Also Jonathan Winters, Robin Williams mentor.
Yes, it’s too soon.
It’s definitely shocking, but I was much more upset when Harold Ramis passed.
His interview with Maron illuminates a lot of his state of mind the past few years. Sounds like the combination of the two divorces, his past 10 years of bombing and getting lambasted, and his increasing irrelevance in the business exacerbated his inate bipolar issues.
I feel bad for those he’s left behind, especially his kids.
Really, it’s just too unfunny.
Oh no… no. He was irreplacable.
Not sure what to say, except there goes another one.
Damn.
I still can’t believe it.
Couldn’t believe it.
Shocking.
RIP.
I used to work at UC Berkeley and he was going to play Patch Adams and one of the study halls at the university was going to be used for a scene in the movie.
He had come to one of the administration buildings, fresh from winning his Oscar from Good Will Hunting, A co-worker told me later that she had handled the Oscar, and it is as heavy as they say. I did not see it as I was coming from an assignment but by chance Robin Williams was leaving the Administration building to go to the study hall and I was right then walking by.

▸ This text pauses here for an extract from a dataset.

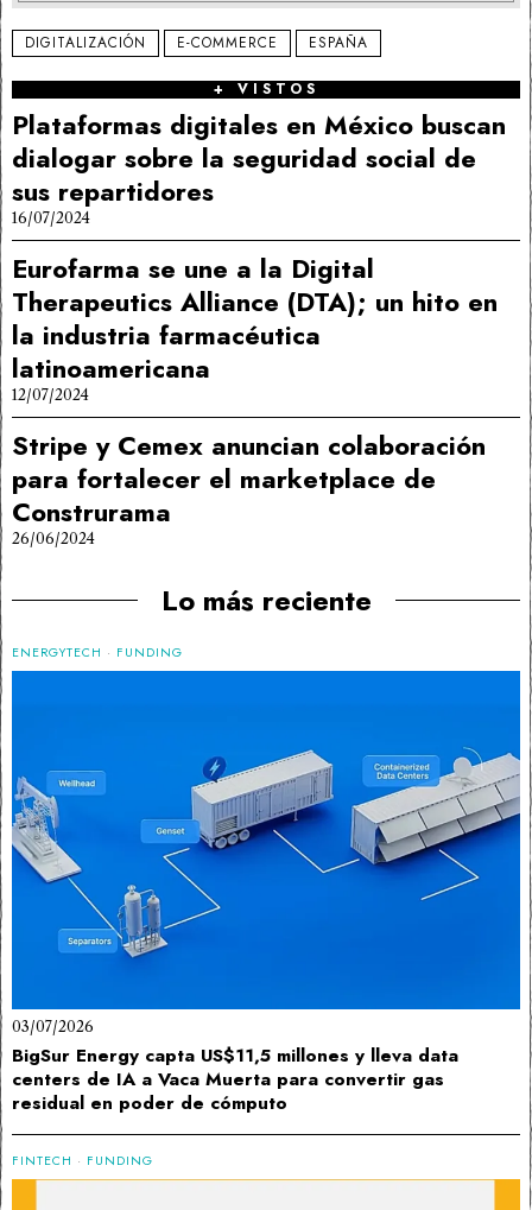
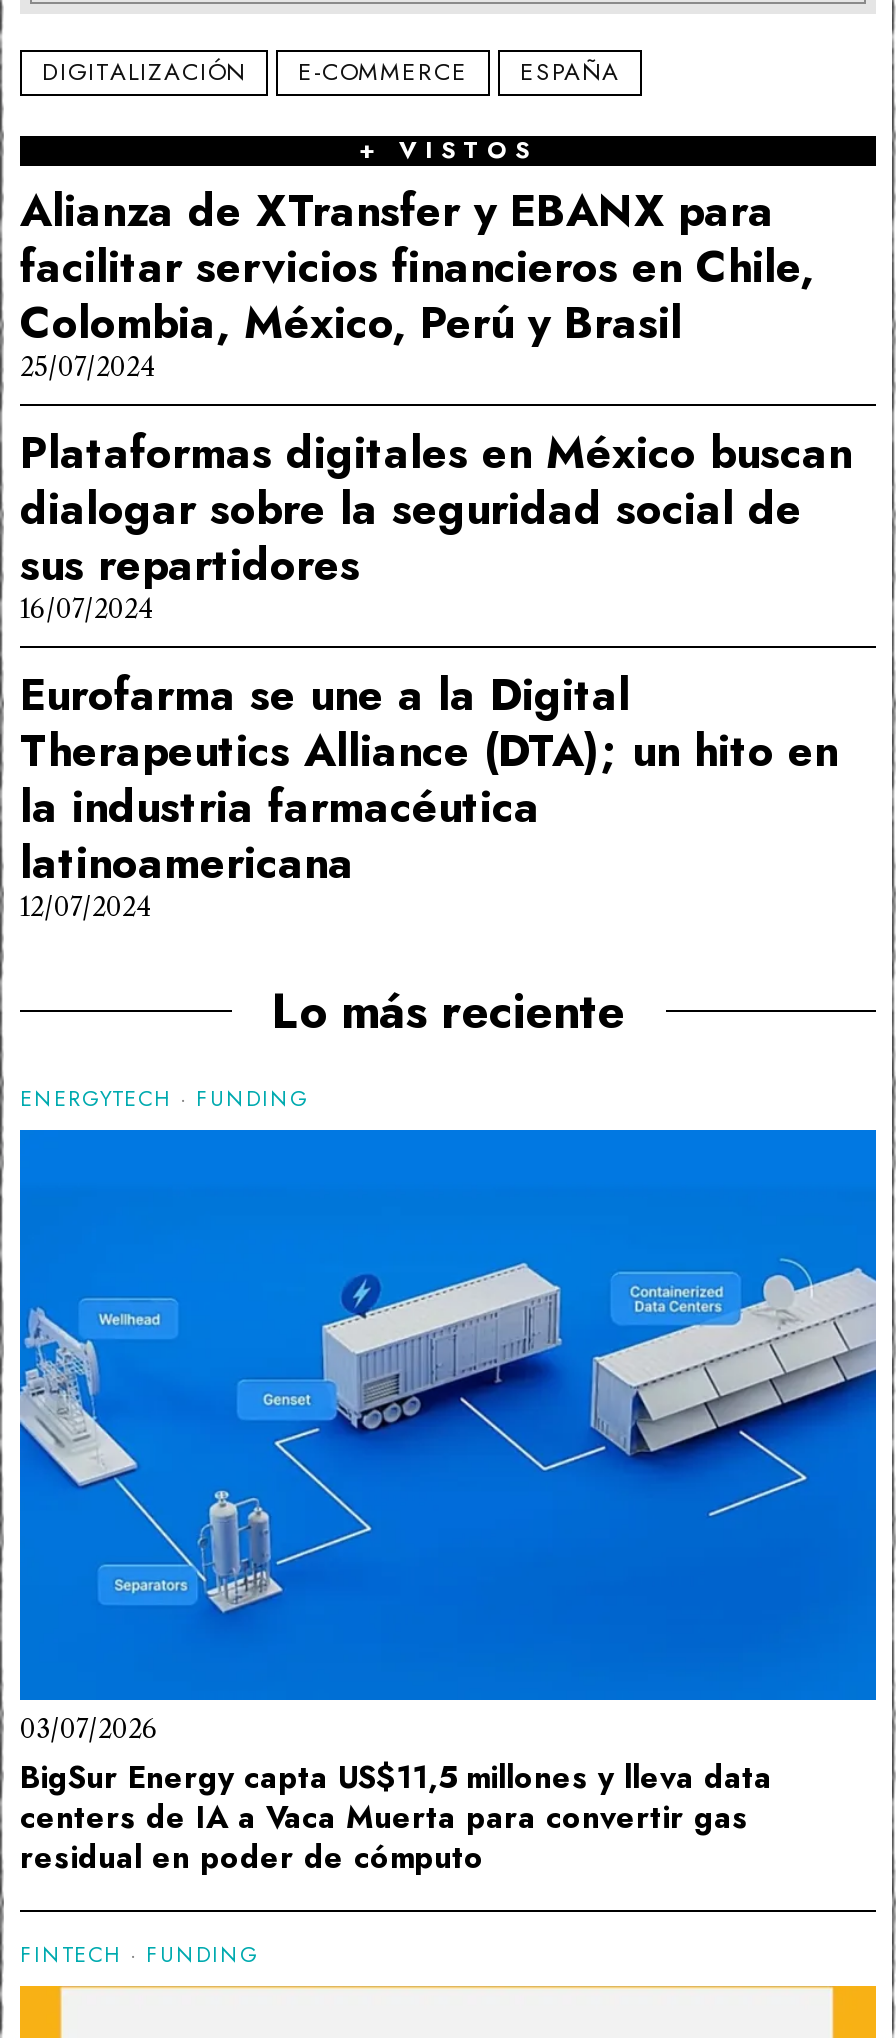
none -> [20,177,814,381] Alianza de XTransfer y EBANX para | facilitar servicios financieros en Chile, | Colombia, México, Perú y Brasil | 25/07/2024
moved [12,105,506,403] -> [20,419,852,921]: Plataformas digitales en México buscan | dialogar sobre la seguridad social de | sus repartidores | ... | latinoamericana | 12/07/2024
[12,426,486,547] Stripe y Cemex anuncian colaboración | para fortalecer el marketplace de | Construrama | 26/06/2024 -> none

I did keep my cool and I just offered my hand I told him “Congratulations Mr. Williams!” He shook my hand and while bending back and forth (really bending back and forth) he said laud and happy: “MUCHAS GRACIAS! MUCHAS GRACIAS!”
That was about 18 years ago, now.
THANK YOU VERY MUCH Robin. For all the fun you gave us.
Wow. I never was a fan of the coke-induced schtick, but he was a criminally underrated dramatic actor. One Hour Photo, Good Will Hunting… And he was amazing in World’s Greatest Dad… ironically, about an accidental suicide.
RIP Robin. I didn’t follow his personal life but I assumed he got through that manic drug fueled part of his life ok.
One RW thing that did make me laugh was his silent role in Bobby McFerrin’s “Don’t Worry, Be Happy” video.
I really liked The Fisher King back in its day. It was one of my favorite movies back then, but I just realized that I haven’t seen it in forever.
Sad, sad news.
Devastating news. Very, very, funny guy and a really good actor.
True comedy legend.
Here’s a poignant clip from the third-season Mork & Mindy episode Mork Meets Robin Williams in which Mindy interviews Williams for her TV station in his dressing room. He appears to be very candid here, even within the premise of the episode. He speaks about how he can’t say “no” because he wants to be liked. He also explains that he was very shy as a kid and his parents moved around a lot, so he overcame his shyness in meeting new people by telling jokes and funny stories. He doesn’t reveal much, but he seemed to be speaking from the heart.
I see this has been responded to thoroughly, so I’ll just say this: chronic depression isn’t about anything. That’s why it’s chronic and not situational.
As arguably the most obviously coked-out public figure of the 80s (and that’s saying a fuck of a lot), I cringe to think he was self-medicating depression all that time, and how it might have left him afterwards.
As I was searching for more information about the story, I found an article about Robin Williams selling his house at the end of July of this year. I wonder if that had anything to do with his frame of mind. It’s an absolutely beautiful house. It would feel like a loss to lose it if it was a home.
One of my favorite movies. Williams’ performance as Perry was just great.
I also thought he was excellent in Awakenings, and in Good Will Hunting. And his Good Morning Vietnam performance was awesome.
That’s not how depression works. You can be sad about something, but when you’re clinically depressed it’s not necessarily connected to life events. It’s an illness. A person can be terribly depressed while everything in the person’s life seems to be wonderful to an outside observer.
Aw shit, no. Not Robin Williams. Fuck.
I am so sorry.
Loved you in Good Morning Vietnam Robin. R.I.P.
Wow. I’m legitimately shocked. I just flipped to MSNBC and saw the story. I let loose such a heartfelt “holy fucking shit!” that my mother came running over to the TeeVee thinking the White House had just been bombed or something.